Who's Your Grandma? These Days, Nobody Is
JACKI LYDEN, host:
And we share some other thoughts on family this Mother's Day. Commentator Rebekah Sanderlin has observed that the "me generation" has become the "Mimi(ph)" generation.
Ms. REBEKAH SANDERLIN (Journalist): In my family, we have two Mimi's, a Callie(ph), a Pitty Pat(ph), a Doodah(ph), and a Marmy(ph). These are not little dogs. These are grown women, women who collectively own about a dozen businesses. One is a lawyer; another is an Oxford-educated psychologist. These are women who spent most of the '80s wearing shoulder padded power suits and talking about glass ceilings. Now, they coo with delight when toddlers call them by their ridiculous names.
There's not a grandma, granny, or Meema(ph) in sight, not even a big mama. We do have a big daddy, though. He's married to Pitty Pat. The new grandpas I know don't seem so determined to part with tradition. Most are perfectly content to go by papa or pa pop. My own son has a plain old grand daddy.
But to women of a certain age, grandma just won't do. Maybe the silly names are another boomer trend, like disco, asymmetrical hairstyles, Botox and spray tans. After all, with grandkids named Madison, Tyler and Haley, why shouldn't grandmothers go by Mimi.
Grandma sounds too old, they say. Shrugging off convention once again, despite the fact that a lot of them are actually older than their own parents were when they became grandparents. Granny is someone who knits, bakes casseroles, and goes to prayer meetings. Mimi, well, Mimi owns Wonderbras in seven colors, and is more likely to dance on a bar than to walk with a cane.
I can't blame them for choosing Mimi over Meema. Mimi sounds French. It sounds glamorous. Mimi is a tanned, skinny woman in a floppy hat with a little dog and a fabulous purse. Meema, well, Meema crochets a mean Afghan and uses a secret ingredient in her chicken soup.
When my mother first became a grandmother at age 46, she quickly announced that no one was allowed to call her granny. We weren't surprised. This is the same woman who has been nursing a midlife crisis for the past 25 years. The same woman who at age 34 traded in her wood-paneled station wagon for a Z28 Camaro, with T-tops and four bucket seats despite having a family of five to drive around. She even taught us to unfasten the T-tops and slide each one into car's hatchback trunk, while we wait in the carpool lane at school. None of us expected Mom to grow old gracefully.

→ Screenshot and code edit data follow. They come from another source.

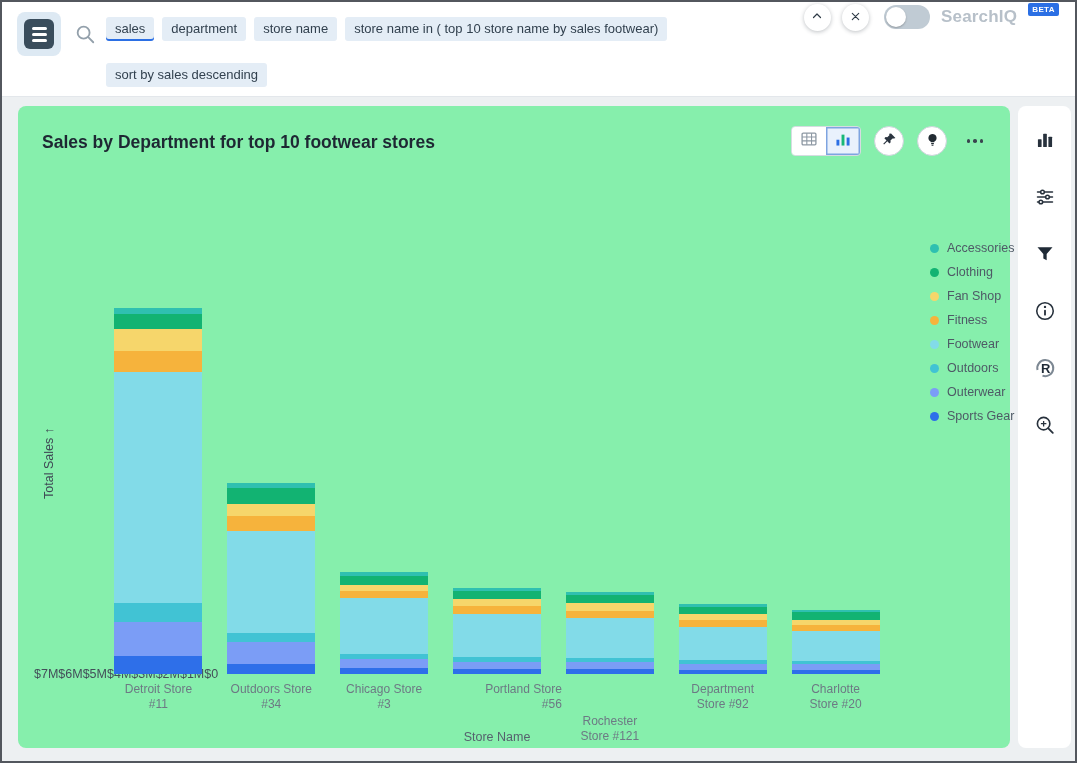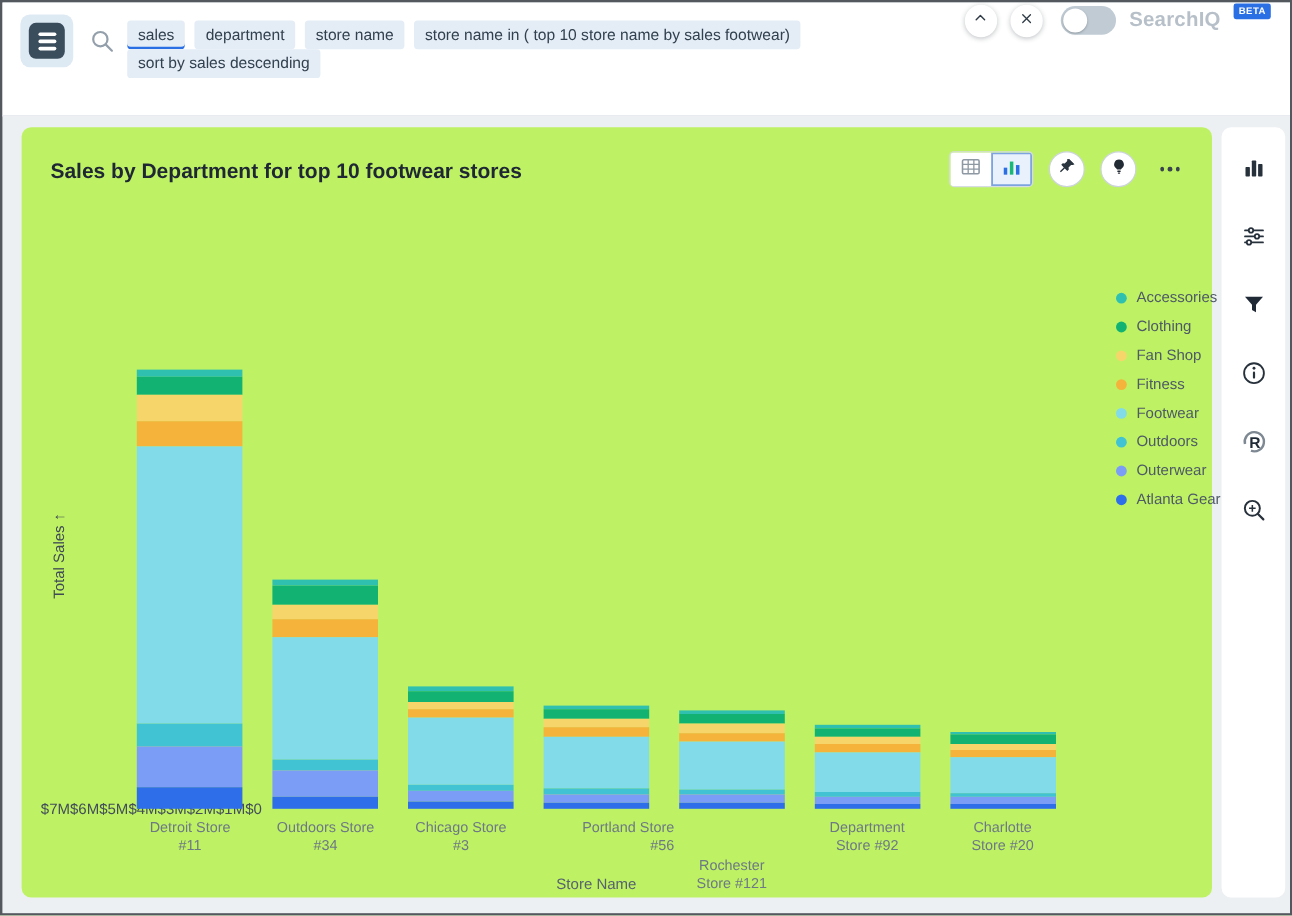"sales" .token-rows { gap: 0 -> 22px }
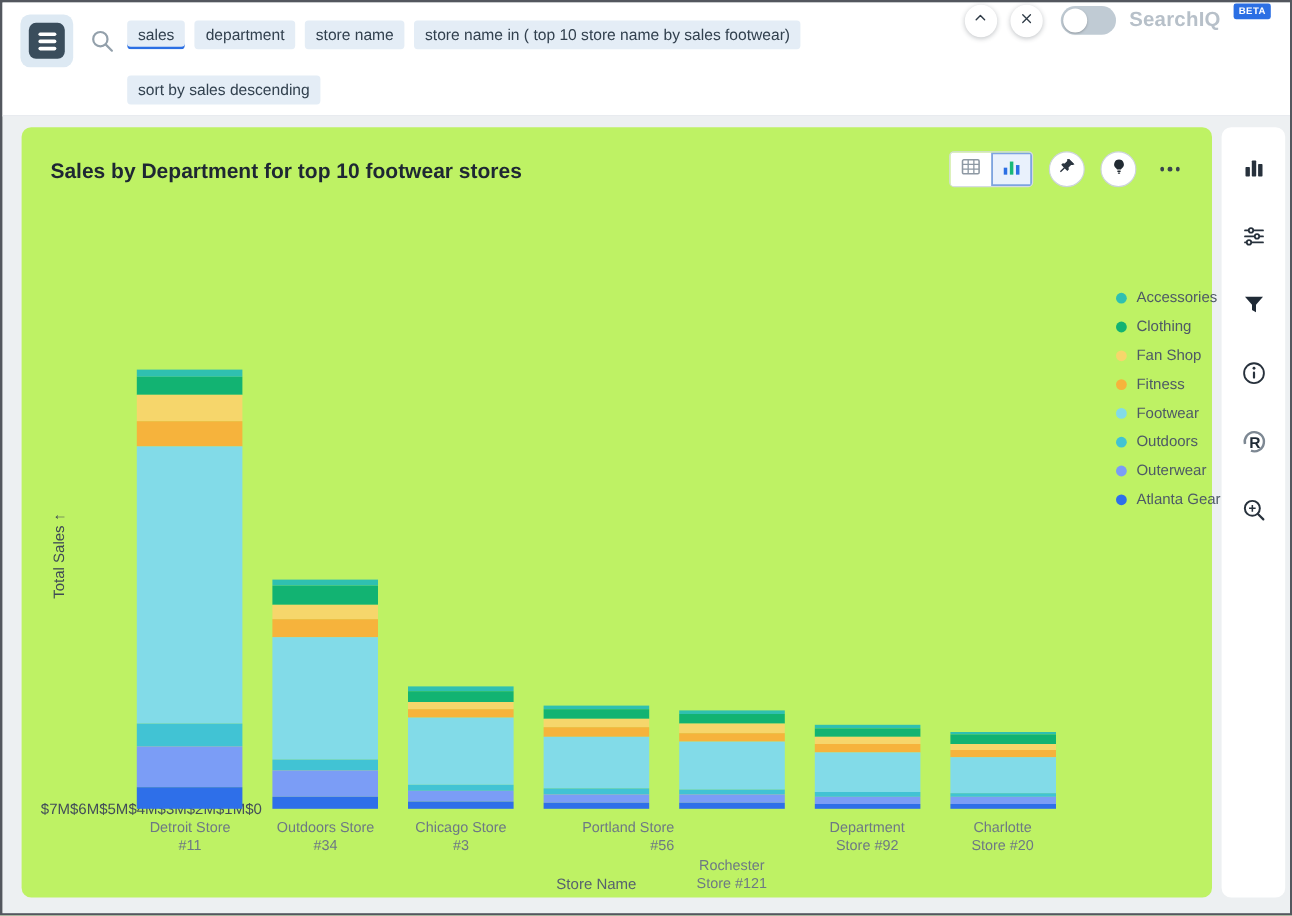"Sales by Department for top" .card { background: #bef264 -> #86efac }
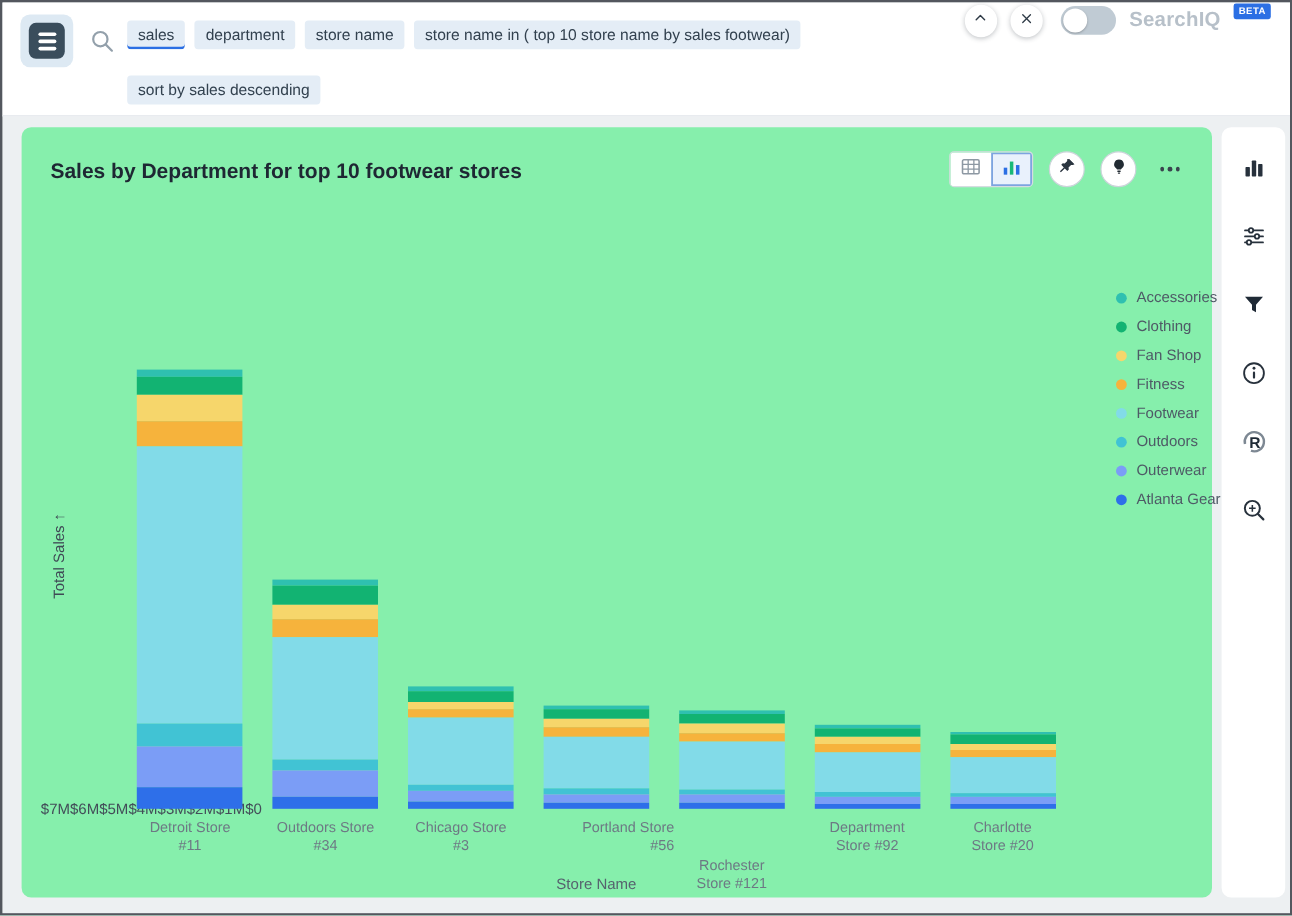"Atlanta Gear" span.lg-label { text: Atlanta -> Sports }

What has surprised me though is that there are so many others out there like her. None other than Nancy Pelosi goes by Mimi. Goldie Hawn famously named herself Glamma(ph) when she became a grandma. And a quick survey of my friends with children reveals a Juju(ph), a Nan(ph), a Lili, a Geegee(ph), a Gigi and a Queenie. Baby boomers just refuse to think of themselves as old.

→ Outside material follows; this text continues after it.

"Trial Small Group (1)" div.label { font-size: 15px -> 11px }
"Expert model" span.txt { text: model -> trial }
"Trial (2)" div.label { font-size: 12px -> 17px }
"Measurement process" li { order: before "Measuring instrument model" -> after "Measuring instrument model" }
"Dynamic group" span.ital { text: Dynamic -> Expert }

A former disco diva is not going to answer to a toothless moniker like granny. And it would seem like a waste to spend thousands of dollars on Botox, only to go by Meema. These women have been defying stereotypes for decades. Their generation brought us rock 'n' roll, and they're not about to listen to it in their rocking chairs.
LYDEN: Rebekah Sanderlin is a journalist based in Fayetteville, North Carolina.